Ecofeminist and Always Unfinished Space Making

This entry is part of rosa's Ecofeminist Dictionary from the project A Traversal Network of Feminist Servers (ATNOFS) and is based on two conversations with Sergiu Nisioi and Anca Bucur of hypha 1.

The first thing that surfaced during my discussions with hypha is a confrontation with the paradox of sustainable and feminist ICT. hypha acknowledges that network technologies are deeply patriarchal and have a patriarchal history that continues to spread unequally in the world. True autonomy and environmental sustainability are impossible in this context, you are always enmeshed in patriarchal, capitalist, and unsustainable systems, so the only thing you can do is to make do with what you have, with what is already there. This acknowledgement doesn’t mean surrendering, but functions as a catalyst for doing technology otherwise, for possible ongoingness.

For hypha the practices developed around rosa made it clear that rosa is a feminist server not because of any specific technology or tool, but because of how we engaged with each other, how rosa gave us a common space. This common space was rooted in feminist ways of thinking and theorizing about the world. This involves the idea of care — to have something together that we — the people around rosa — can take care of, and in doing this, we create occasions to reinforce our community, to know each other better, to know about the space and how to use it. Examples of this care include paying attention to issues around consent and understanding what we are each comfortable giving and receiving. It’s like a house: what’s important is how we’re collectively deciding to live in it, not the house itself. Because of this, hypha didn't want to focus their chapter on providing technical knowledge to others to self host, but on hanging out together, learning to share this space, and figuring out how we want to use it. It's a space to collectively take care of; we’re not focusing on the tech but on the community it gives space to.

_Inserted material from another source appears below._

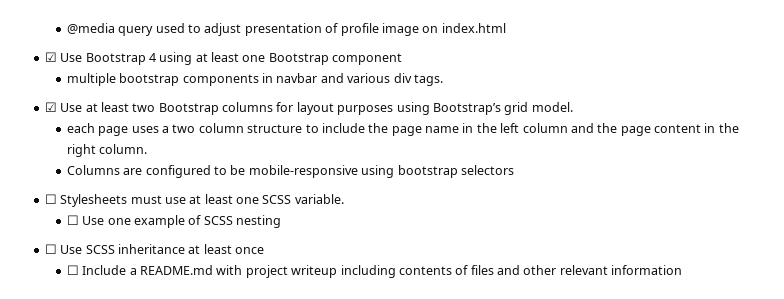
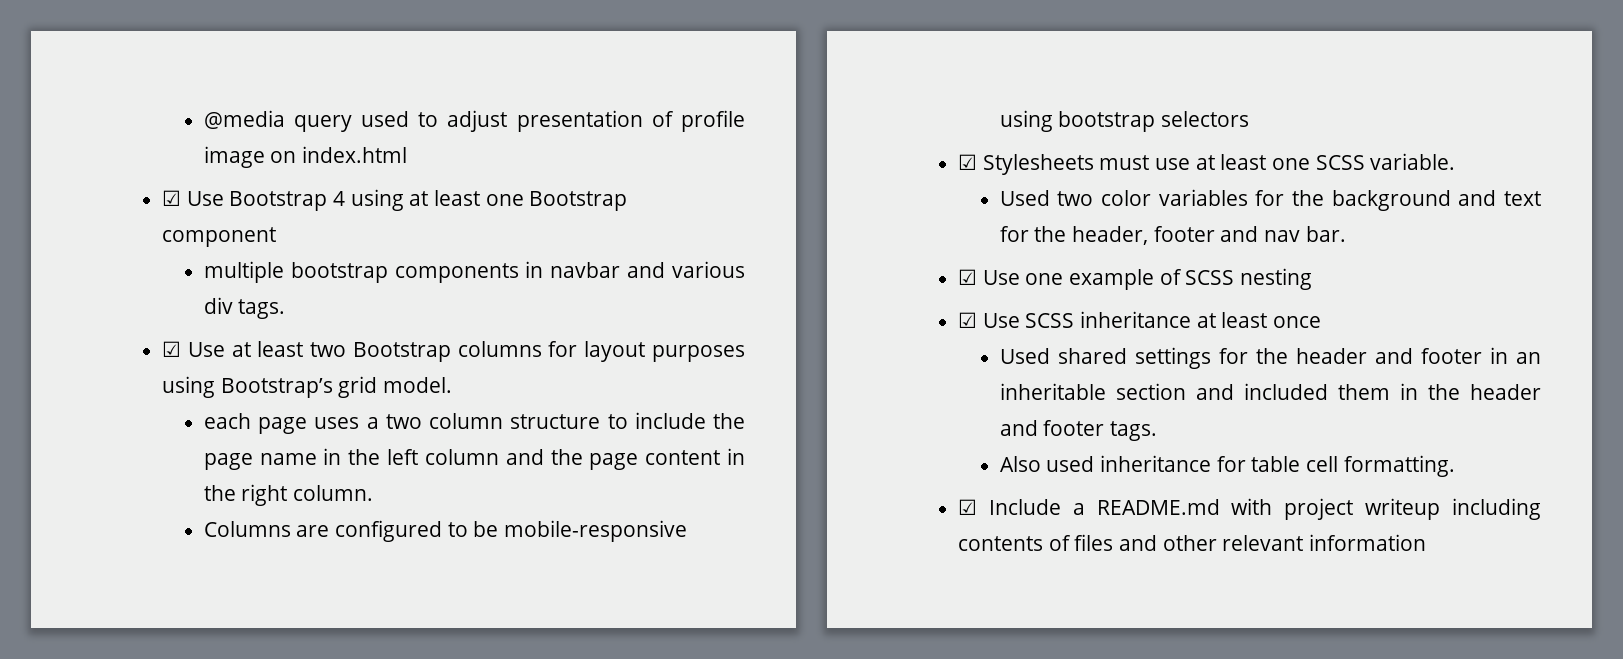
[44,194,57,204] ☐ -> [958,154,978,170] ☑
[66,215,79,225] ☐ -> [999,189,1541,211] [999,226,1346,245] [958,269,978,285] Used two color variables for the background and text for the header, footer and nav bar. // ☑
[44,244,57,254] ☐ -> [958,312,978,328] ☑
[66,265,79,275] ☐ -> [999,347,1541,369] [999,383,1541,400] [999,420,1158,441] [999,455,1455,477] [958,499,978,515] Used shared settings for the header and footer in an inheritable section and included them in the header and footer tags. // Also used inheritance for table cell formatting. // ☑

This space-making is always unfinished and ongoing. In hypha's context there is no funding, which means that such an endeavor can only be carried forward by a collective of volunteers with little time on their hands. It’s a financial problem. Ongoingness relies on a very delicate balance of giving and taking. The risk of tasks becoming too heavy a burden is high, and with this the risk of irritations and conflict. Setting up any kind of technological infrastructure cannot fall on the shoulders of one person and requires a gradual process of consolidation in a heterogeneous group bringing together different backgrounds and types of knowledge; it’s an ongoing process of learning from each other. It can only converge in a local and specific way. hypha doesn't intend to copy practices from elsewhere and cannot afford to either.

“While urging for depriving the technological apparatus of its classist and gendered strains and vocabularies, hypha stands for a knowledge situated in collective emancipation. It intends to carry workshops and lectures, taking on new-materialist, eco-feminist, hacktivist possibilities of software actualizations and embodiments." -- hypha 2

Which brings me to ecofeminism, which has always linked feminism with environmentalism and decoloniality, without prioritizing one over the others but showing how they are interrelated3. hypha's space-making is informed by ecofeminist and decolonial thought. That means not copying technology and practices or borrowing language from the west. Technology and practices which are assumed to be universal and scale to a global level, disregarding diversity and local contexts, and which are based on digital extractivism. Instead, hypha see their practice as a reconfiguring of scale, thinking through digital spaces in a situated and local way, important in disseminating and sharing knowledge. They are in the process of learning about setting up and maintaining online shared spaces with queer and marginalized groups, with a decolonial way of doing.

Perhaps, hypha mused, the only way to go about things locally is to stay on a local area network (LAN) and only much later connect multiple local networks together.


  1. hypha (RO) is a collective based in Bucharest, Romania. It is an unfinished project. They are still writing their story. hypha is a non-homogenous group of individuals. The people taking part in hypha meetings are joined by the curiosity to explore technology with both curiosity and critique. hypha meetings have been informal. They discussed subjects that emerged naturally from their lived experience. Their understanding and relationship with technology differs from person to person. This created a space of diverse opinions. They have held space for their differences, and they have held each other through learning about the things that they struggled with. They also gathered to watch and discuss movies — curated documentaries about hacking culture. These stories sparked further exploration. This description is an adaptation of The Unfinished Story.
  2. Bucur, A. and Nisioi, S. (2022, October 6) HYPHA, hypha. Available from: https://web.archive.org/web/20221006061509/https://hypha.ro/
  3. Salleh, A. (1997) Ecofeminism as Politics. 2017th ed. London: Zed books.